Un día, Michael Roach estaba encerrado solo en una cabina pequeña en un sitio deshabitado de Alaska. La fuerte nevada impedía que saliera de allí. En el miedo por la inminencia de la muerte, hizo en su mente una promesa a Dios: si lo salvaba de perecer, se convertiría en sacerdote.
La nevada aumentaba y con ella, la capa de escarcha amenazaba con sepultar la pequeña estructura. Cuando ni siquiera en su mente hallaba algo verde para alimentar la esperanza, alguien afuera comenzó a excavar y, al cabo de largos minutos, lo rescató. Era un sacerdote. Pero no uno corriente, de maneras suaves, sino un cazador bravo, fuerte y de talante fresco.
Nacido en Arizona, en una familia católica, siguió su vida inspirado en esta experiencia. El desasosiego se apoderó de él tres años después cuando su madre padeció cáncer. Se fue a la India, el país con más religiones. En el Tíbet, encontró un centro budista e ingresó. Esta era su manera de prepararse para ser cura. Asegura que permaneció allí 25 años. Llegó al grado de geshe.
En un video que carga consigo y que uno de sus asistentes muestra, se le ve enfundado en una suerte de túnica amarilla y coronado de gorro alto y curvo del mismo color.
Estuvo en la ciudad contando el secreto del triunfo en los negocios. Sí, los negocios. Porque sostiene que una religión que no se ocupe de todos los aspectos de la vida de las personas, que no lo oriente en todas ellas, es incompleta.
Esto dice sentado a una mesa de la terraza de la Colegiatura, el centro de educación superior situado en Las Palmas, dándole la espalda a un bosque de pinos y eucaliptos que emergen de un abismo.
Fue el primero en graduarse en ese monasterio indio, fundado hace más de 650 años. La graduación, dijo desde su saco y su corbata, jugando con un bolígrafo en las manos, es un examen oral en el cual decenas de religiosos le formulan preguntas. En ese centro se dedicó, junto a muchas otras personas, a rescatar libros antiguos, viejos volúmenes que los chinos habían destruido. Unos 200 mil libros, muchos de ellos escritos en arameo y otros, en tibetano. Una tarea que puede tomarse unos 150 años más.
Cuenta Roach que sus superiores le encomendaron una tarea: fundar un tienda de diamantes en Nueva York. Para su preparación le entregaron el libro El sutra del diamante, uno de los textos más antiguos de la humanidad.

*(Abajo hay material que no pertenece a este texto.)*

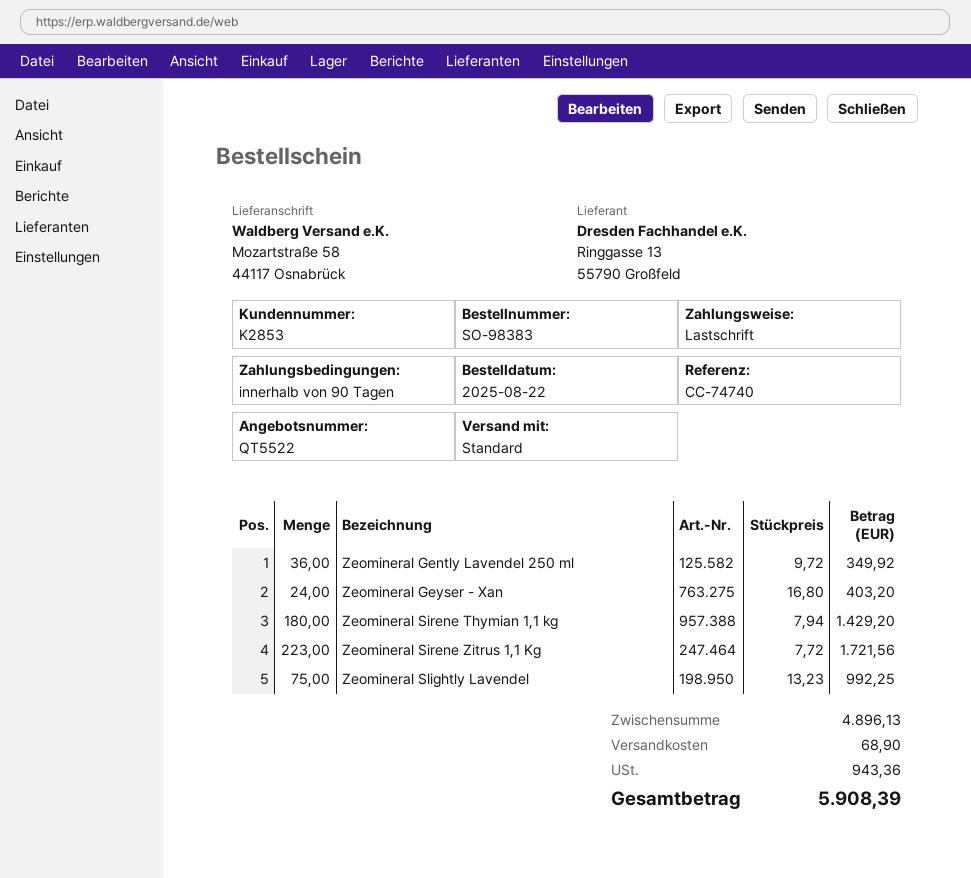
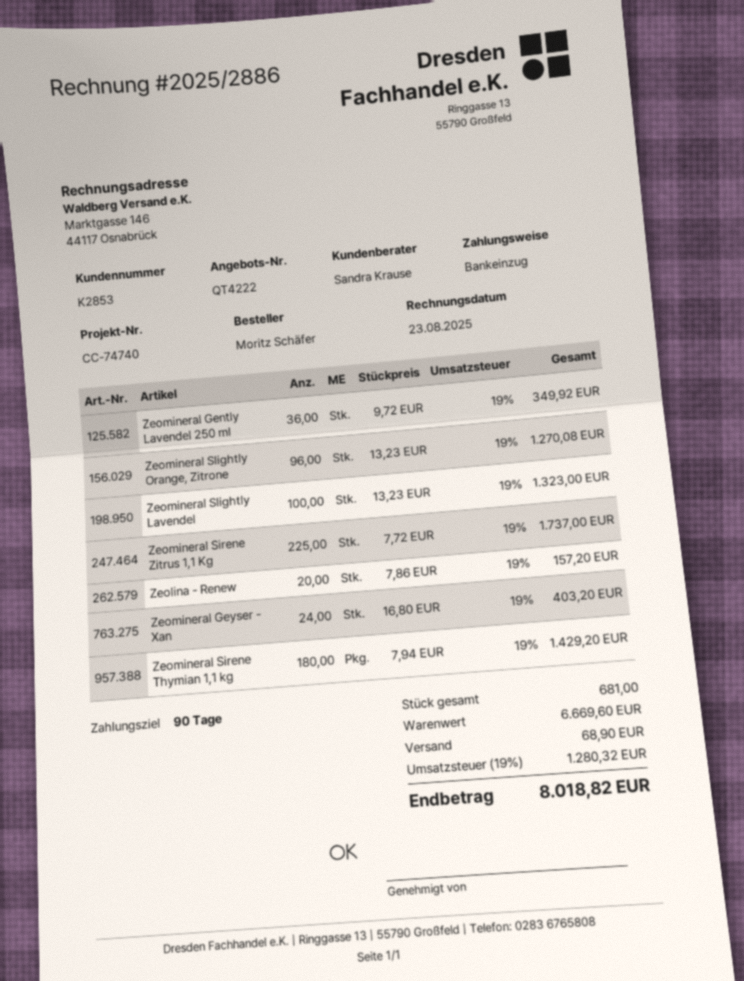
quote number: QT5522 -> QT4222
Zeomineral Sirene Zitrus 1,1 Kg: 223 x 7.72 = 1721.56 -> 225 x 7.72 = 1737.00
Zeomineral Slightly Lavendel: 75 x 13.23 = 992.25 -> 100 x 13.23 = 1323.00
Zeomineral Slightly Orange, Zitrone: none -> 96 x 13.23 = 1270.08
Zeolina - Renew: none -> 20 x 7.86 = 157.20
subtotal: 4896.13 -> 6669.60
tax: 943.36 -> 1280.32
total: 5908.39 -> 8018.82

Con tres o cuatro ejemplares del mineral dice haber comenzado una empresa que ya vende 200 millones de dólares al año, cuyo producido sirve para financiar la recuperación de los viejos libros tibetanos.
Formado en un hogar católico e inspirado en el cura cazador de Alaska, también católico, ¿halló semejanzas de esta religión con la sabiduría de Buda? Dice que sí. Recuerda que el papa Juan Pablo II recomendaba a los sacerdotes invitar a religiosos de otros credos para compartir experiencias. Que un superior suyo fue con él a un templo católico. Se admiró de las ventanas con vitrales de colores y preguntó: "¿qué son esos dibujos?". Son los santos, le respondió Roach. "Toma nota de eso", dijo el jerarca budista. Después celebró el confesionario, donde una mujer contaba sus pecados al sacerdote y las avemarías que el padre le ordenó rezar para alcanzar la gracia. "Son como mantras", le explicó el norteamericano. El budista le preguntó: "¿Y dónde está el otro confesionario. Ese en el que las personas cuentan las cosas buenas que han hecho?".
Habla de las metáforas de las semillas, fundamentales en la sabiduría oriental y repetidas en la Biblia. Es preciso sembrar la semilla en tierra buena, no en terrenos pedregosos, dijo Jesucristo.
Cree que en estas metáforas está el secreto para conseguir todo en la vida. Dinero, novia, paz interior o felicidad.
Fin de la conversación. El budista entra en el recinto a cambiar su traje por una especie de túnica sin mangas. Sin sombrero, toca su cítara y otra vez da la espalda al bosque.